The Eye of the World (The Wheel of Time #1)
Page 22Thom Merrilin vanished through the doorway before Rand could speak. “Nynaeve wouldn't do anything. She said she couldn't help him. I knew ... I hoped you'd think of something.”
Master al'Vere looked at Tam more sharply, then shook his head. “We will see, boy. We will see.” But he no longer sounded confident. “Let's get him into a bed. He can rest easy, at least.”
Rand let himself be prodded toward the stairs at the back of the common room. He tried hard to keep his certainty that somehow Tam would be all right, but it had been thin to begin with, he realized, and the sudden doubt in the Mayor's voice shook him.
On the second floor of the inn, at the front, were half a dozen snug, wellappointed rooms with windows overlooking the Green. Mostly they were used by the peddlers, or people down from Watch Hill or up from Deven Ride, but the merchants who came each year were often surprised to find such comfortable rooms. Three of them were taken now, and the Mayor hurried Rand to one of the unused ones.

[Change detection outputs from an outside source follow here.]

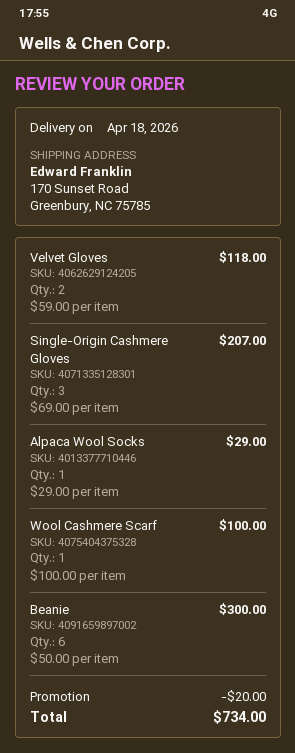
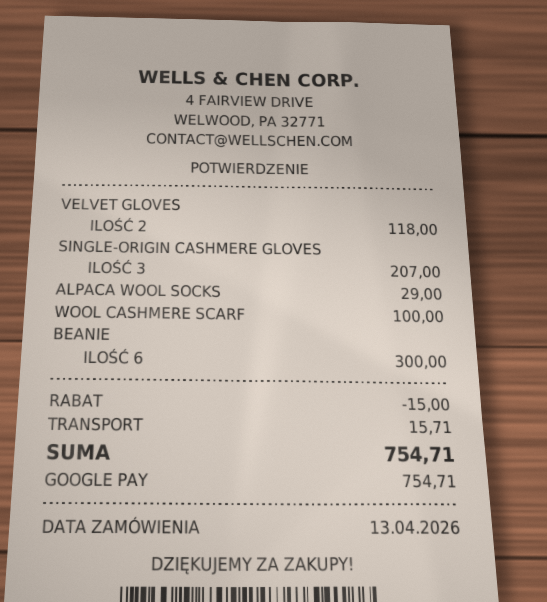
discount: 20.00 -> 15.00
shipping: none -> 15.71
total: 734.00 -> 754.71

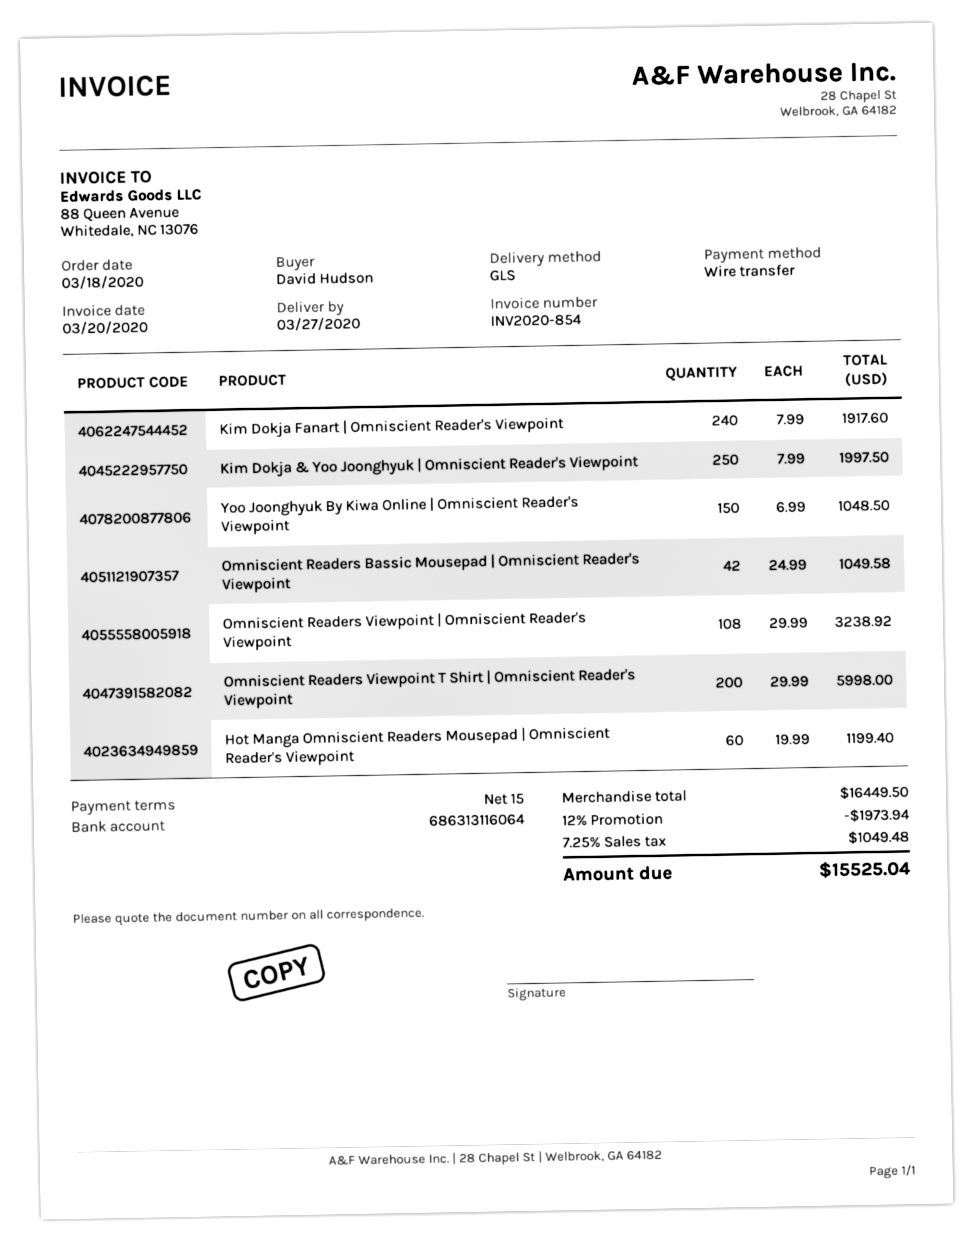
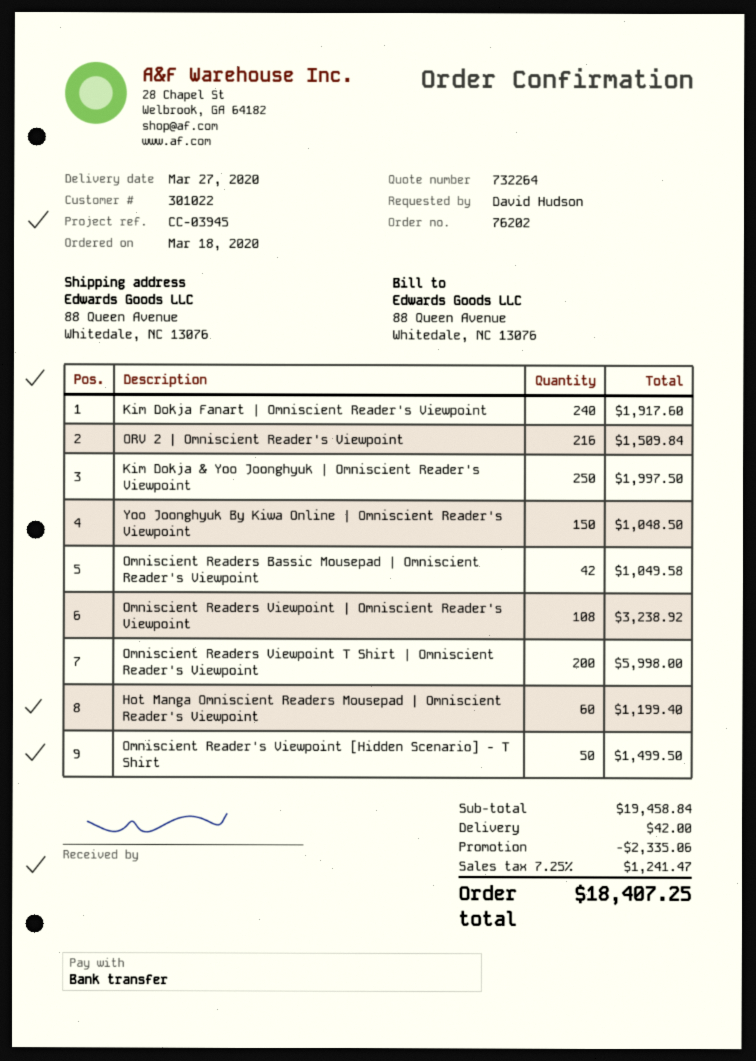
ORV 2 | Omniscient Reader's Viewpoint: none -> 216 for 1509.84
Omniscient Reader's Viewpoint [Hidden Scenario] - T Shirt: none -> 50 for 1499.50
subtotal: 16449.50 -> 19458.84
discount: 1973.94 -> 2335.06
shipping: none -> 42.00
tax: 7.25% = 1049.48 -> 7.25% = 1241.47
total: 15525.04 -> 18407.25

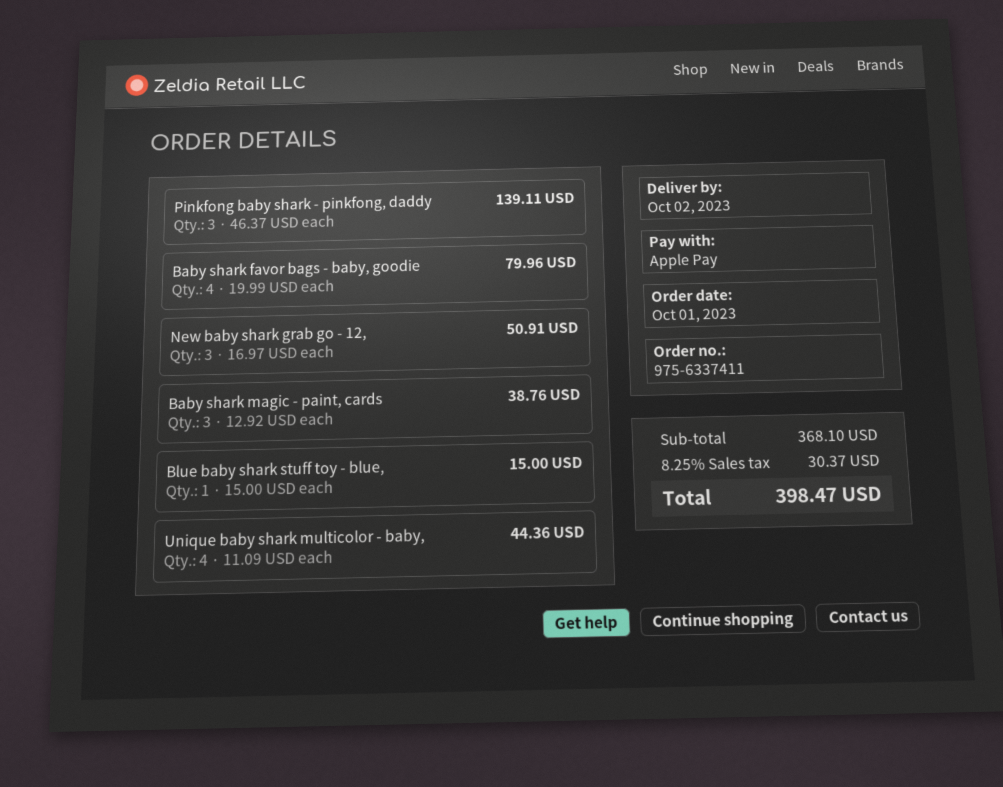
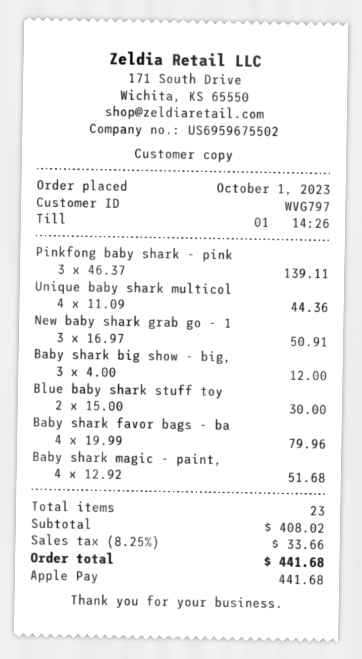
Baby shark magic - paint, cards: 3 x 12.92 = 38.76 -> 4 x 12.92 = 51.68
Blue baby shark stuff toy - blue,: 1 x 15.00 = 15.00 -> 2 x 15.00 = 30.00
Baby shark big show - big,: none -> 3 x 4.00 = 12.00
subtotal: 368.10 -> 408.02
tax: 8.25% = 30.37 -> 8.25% = 33.66
total: 398.47 -> 441.68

Quickly the down comforter and blankets were stripped back on the wide bed, and Tam was transferred to the thick feather mattress, with goosedown pillows tucked under his head. He made no sound beyond hoarse breathing as he was moved, not even a groan, but the Mayor brushed away Rand's concern, telling him to set a fire to take the chill off the room. While Rand dug wood and kindling from the woodbox next to the fireplace, Bran threw back the curtains on the window, letting in the morning light, then began to gently wash Tam's face. By the time the gleeman returned, the blaze on the hearth was warming the room.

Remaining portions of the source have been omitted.